** Problem **
Every line in the entries that holds the word "background" counts toward the answer, which should be a single number.

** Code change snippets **
::::

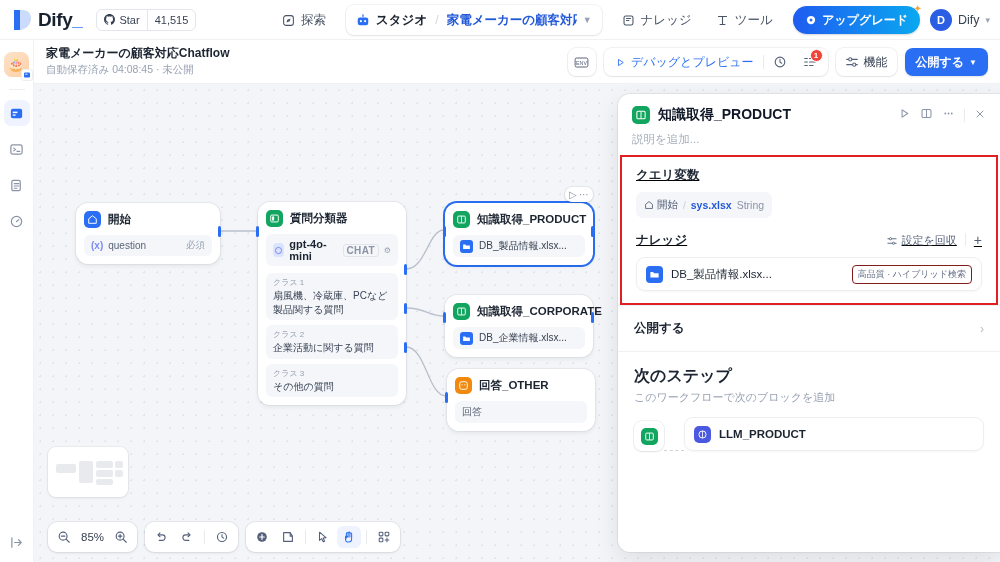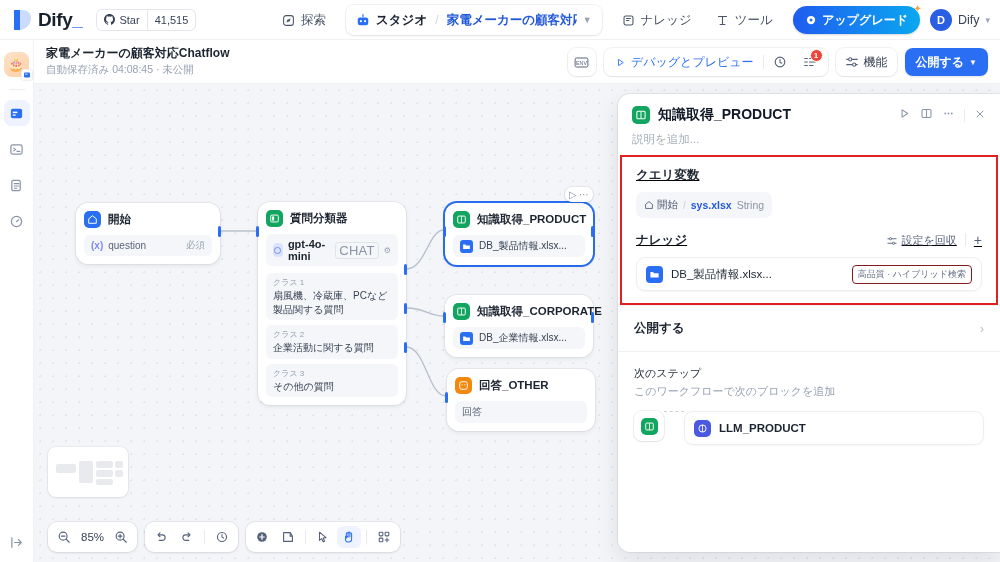--- a/index.html
+++ b/index.html
@@ -165,7 +165,7 @@
   }
   .model-ico { width:14px; height:14px; border-radius:4px; background:#dbe4ff; display:flex; align-items:center; justify-content:center; font-size:8px; }
   .model-name { font-size:11px; font-weight:700; color:#1b2430; }
-  .tag-chat { font-size:13px; color:#8a94a6; border:1px solid #e1e5ea; border-radius:3px; padding:0px 3px; letter-spacing:.3px; }
+  .tag-chat { font-size:10px; color:#8a94a6; border:1px solid #e1e5ea; border-radius:3px; padding:0px 3px; letter-spacing:.3px;font-weight:bold; }
 
   .cls-box { background:#f4f6f9; border-radius:6px; padding:4px 7px; margin-bottom:5px; }
   .cls-label { font-size:8px; color:#98a2b3; margin-bottom:1px; }

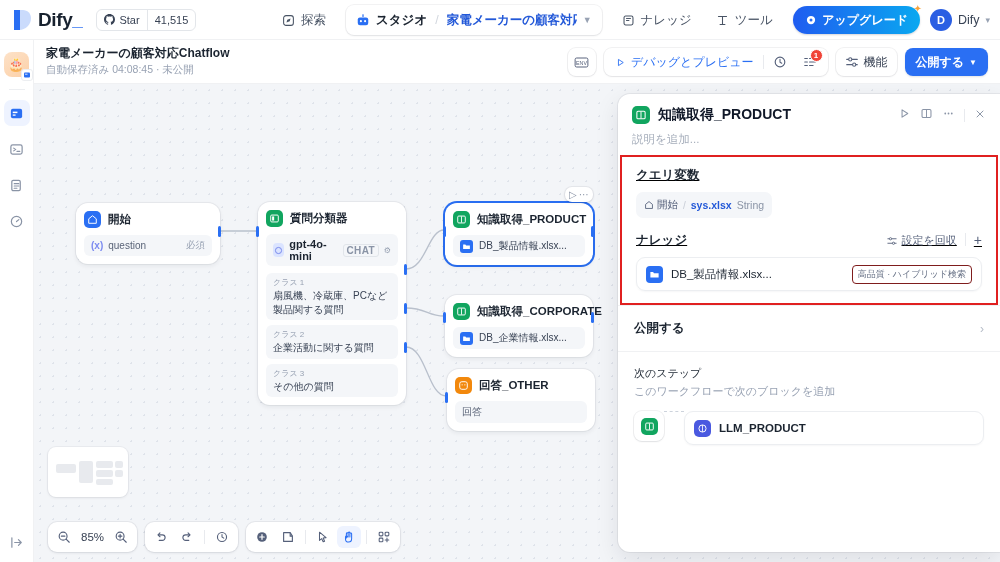--- a/index.html
+++ b/index.html
@@ -253,7 +253,7 @@
   .out-chev { color:#b6bdc8; font-size:12px; }
 
   .next-sec { padding:14px 16px; }
-  .next-title { font-size:11px; font-weight:400; color:#1b2430; }
+  .next-title { font-size:16px; font-weight:700; color:#1b2430; }
   .next-sub { font-size:11px; color:#98a2b3; margin-top:3px; }
   .next-row { display:flex; align-items:flex-start; margin-top:12px; }
   .next-badge {

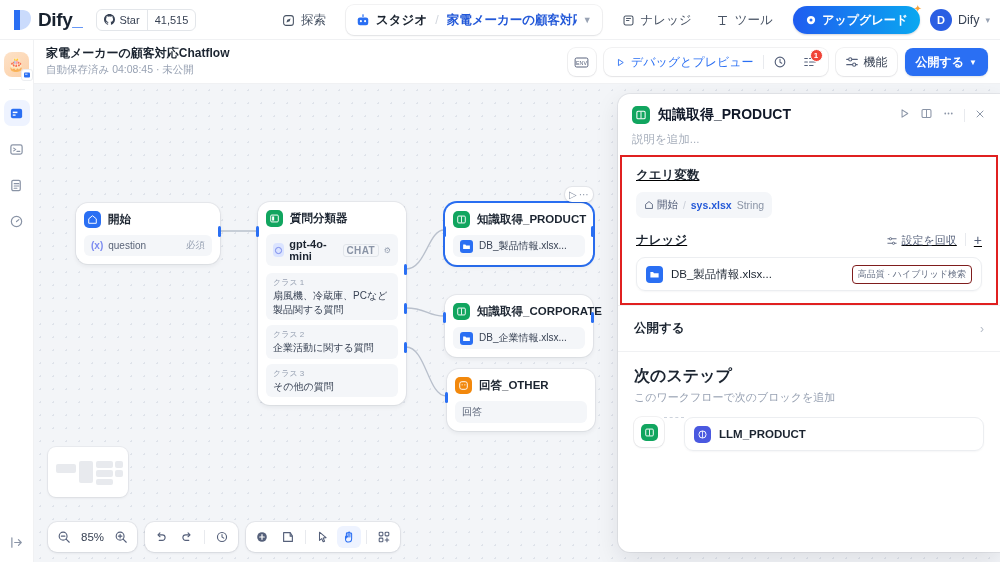--- a/index.html
+++ b/index.html
@@ -255,7 +255,7 @@
   .next-sec { padding:14px 16px; }
   .next-title { font-size:16px; font-weight:700; color:#1b2430; }
   .next-sub { font-size:11px; color:#98a2b3; margin-top:3px; }
-  .next-row { display:flex; align-items:flex-start; margin-top:12px; }
+  .next-row { display:flex; align-items:flex-end; margin-top:12px; }
   .next-badge {
     width:30px; height:30px; border-radius:8px; background:#fff; display:flex; align-items:center; justify-content:center;
     box-shadow:0 1px 2px rgba(16,24,40,.07), 0 0 0 1px rgba(16,24,40,.06);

::::

** Exercise output **
3